The ACA has an excellent array of maps for the growing US network of cycling routes, and Québec's Route Verte remains a brilliant example of How To Do It Well.
Other than the Great Divide Route (which runs north-south along the Rockie Mountains), all those ACA routes are on highways and poorly thought out, in my opinion. For example, the ACA route crosses nevada on highway 50, which is a two lane highway with rumble strip extending across the entire hard shoulder (to wake up drivers who doze off while driving and veer into the shoulder) so you can't bicycle on it, which means there is danger of squeeze situations (trucks in both lanes, the truck behind you can't slow down due to going downhill, so the bicycle must get off the road onto that miserable shoulder). So you have to be looking in the rear-view mirror constantly. Very stressful. The scenery is fine, but you can't really appreciate the emptiness of Nevada because of all the traffic whizzing by. Worse, most of Nevada is open range, meaning no barbed wire fences EXCEPT along the really busy highways like highway 50. So you're jammed into this narrow strip of highway with lots of noise, a shoulder that you can't ride on, boring strip of asphalt in front of you. Maybe if you're from Europe you're so excited by the vastness that you don't notice all these issues, but my standards are a LOT higher. And yet all you have to do is venture off highway 50 to one of the many dirt roads and all of a sudden everything changes. No noise, no traffic, no barbed wire fences, thousands of square miles of countryside all to yourself, plus it's dry, unlike most of the places with no people in Europe (northern scandinavia, parts of scotland and iceland), which makes bicycling a lot more enjoyable. I have a guide to the dirt road route across Nevada (part of the American Discovery Trail) on my website:
http://www.frankrevelo.com/hiking/dest_us_nevada.htm. Yes, it's a little challenging due to lack of resupply points, but most of the difficulty disappears if you have a bike like the expedition-level Nomad MK2 (Mondial tires, Thorn racks, Andra CSS rims), plus 4 ortlieb panniers, so that carrying huge amounts of food and water is no longer a problem. Andy Blance has done a really good job designing and field-testing the Nomad so that touring in places like Nevada is no longer difficult.
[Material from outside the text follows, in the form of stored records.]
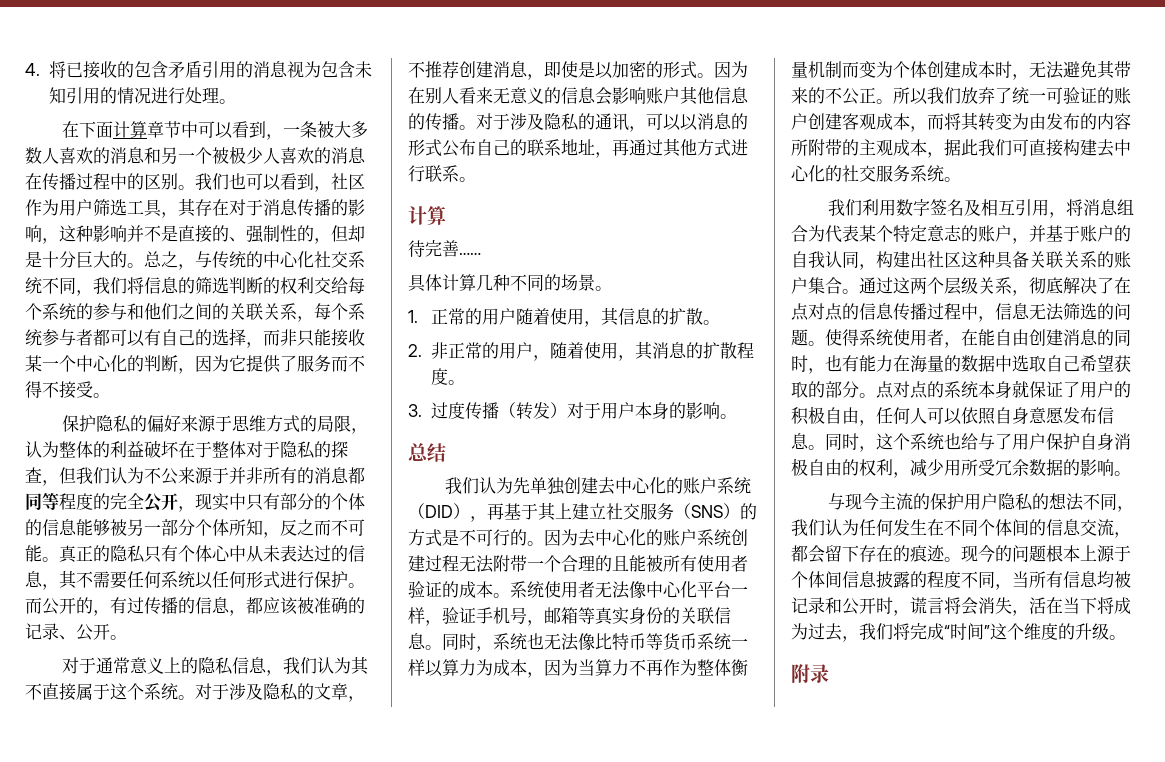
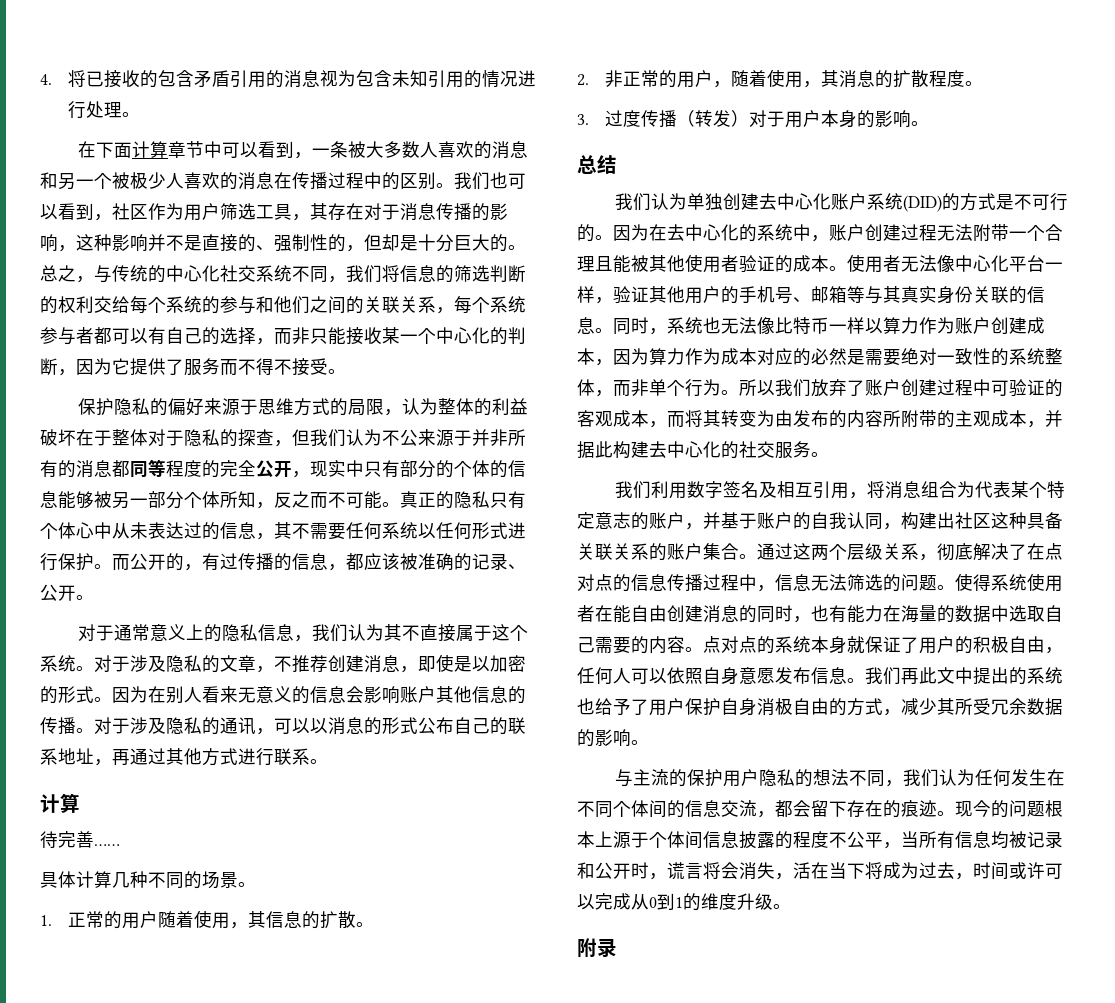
- 我们认为先单独创建去中心化的账户系统（DID），再基于其上建立社交服务（SNS）的方式是不可行的。
+ 我们认为单独创建去中心化账户系统(DID)的方式是不可行的。
- 因为去中心化的账户系统创建过程无法附带一个合理的且能被所有使用者验证的成本。
+ 因为在去中心化的系统中，账户创建过程无法附带一个合理且能被其他使用者验证的成本。
- 系统使用者无法像中心化平台一样，验证手机号，邮箱等真实身份的关联信息。
+ 使用者无法像中心化平台一样，验证其他用户的手机号、邮箱等与其真实身份关联的信息。
- 同时，系统也无法像比特币等货币系统一样以算力为成本，因为当算力不再作为整体衡量机制而变为个体创建成本时，无法避免其带来的不公正。所以我们放弃了统一可验证的账户创建客观成本，而将其转变为由发布的内容所附带的主观成本，据此我们可直接构建去中心化的社交服务系统。
+ 同时，系统也无法像比特币一样以算力作为账户创建成本，因为算力作为成本对应的必然是需要绝对一致性的系统整体，而非单个行为。所以我们放弃了账户创建过程中可验证的客观成本，而将其转变为由发布的内容所附带的主观成本，并据此构建去中心化的社交服务。
- 使得系统使用者，在能自由创建消息的同时，也有能力在海量的数据中选取自己希望获取的部分。
+ 使得系统使用者在能自由创建消息的同时，也有能力在海量的数据中选取自己需要的内容。
- 同时，这个系统也给与了用户保护自身消极自由的权利，减少用所受冗余数据的影响。
+ 我们再此文中提出的系统也给予了用户保护自身消极自由的方式，减少其所受冗余数据的影响。
- 与现今主流的保护用户隐私的想法不同，我们认为任何发生在不同个体间的信息交流，都会留下存在的痕迹。
+ 与主流的保护用户隐私的想法不同，我们认为任何发生在不同个体间的信息交流，都会留下存在的痕迹。
- 现今的问题根本上源于个体间信息披露的程度不同，当所有信息均被记录和公开时，谎言将会消失，活在当下将成为过去，我们将完成“时间”这个维度的升级。
+ 现今的问题根本上源于个体间信息披露的程度不公平，当所有信息均被记录和公开时，谎言将会消失，活在当下将成为过去，时间或许可以完成从0到1的维度升级。

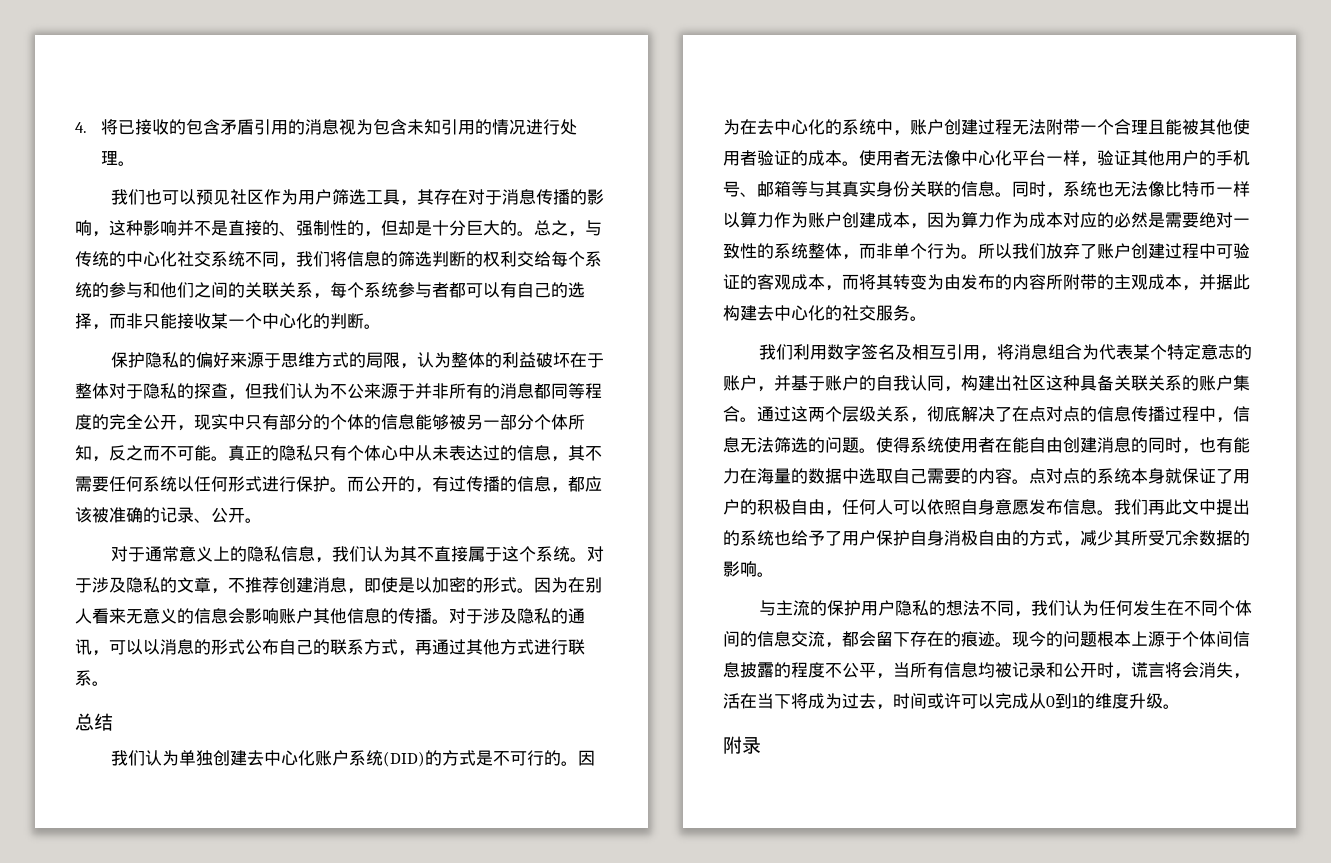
- 在下面计算章节中可以看到，一条被大多数人喜欢的消息和另一个被极少人喜欢的消息在传播过程中的区别。我们也可以看到，社区作为用户筛选工具，其存在对于消息传播的影响，这种影响并不是直接的、强制性的，但却是十分巨大的。
+ 我们也可以预见社区作为用户筛选工具，其存在对于消息传播的影响，这种影响并不是直接的、强制性的，但却是十分巨大的。
- 总之，与传统的中心化社交系统不同，我们将信息的筛选判断的权利交给每个系统的参与和他们之间的关联关系，每个系统参与者都可以有自己的选择，而非只能接收某一个中心化的判断，因为它提供了服务而不得不接受。
+ 总之，与传统的中心化社交系统不同，我们将信息的筛选判断的权利交给每个系统的参与和他们之间的关联关系，每个系统参与者都可以有自己的选择，而非只能接收某一个中心化的判断。
- 对于涉及隐私的通讯，可以以消息的形式公布自己的联系地址，再通过其他方式进行联系。
- 计算
- 待完善……
- 具体计算几种不同的场景。
- 1.正常的用户随着使用，其信息的扩散。
- 2.非正常的用户，随着使用，其消息的扩散程度。
- 3.过度传播（转发）对于用户本身的影响。
+ 对于涉及隐私的通讯，可以以消息的形式公布自己的联系方式，再通过其他方式进行联系。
The other ACA routes are also bad, because they are almost all on paved roads. The assumption behind the ACA routes is that bicycles belong on paved roads, and that paved roads are good because they allow you go faster and this is good because you don't really enjoy touring, you just enjoy telling everybody afterwards about all the famous tourist sites you visited, so the faster you get the tour over with, the better. I have the opposite view, namely, that the natural place to bicycle is a dirt road, away from all the motor vehicle traffic, and that paved roads should only be used when there is no dirt road. Also, going fast is not my goal because I actually enjoy touring for its own sake.
As for Australia/US, what I mean is that there are places in the world where a dirt-road bicycle (like the Nomad) really comes into its own, and Australia and the western United States are two of those places. Argentina, savannas of Africa, and steppes of central Asia similar. Note that all these places are associated with horses (or zebras in Africa, since the sleeping sickeness and other diseases kill regular horses in Africa). Europe has plenty of dirt roads, but there no NEED for a bicycle to get around in Europe. You could just as well get around on foot, and that's actually what I prefer to do in Europe. By contrast, in the places associated with the horse, getting around on foot is next to impossible due to the huge distances involved between towns.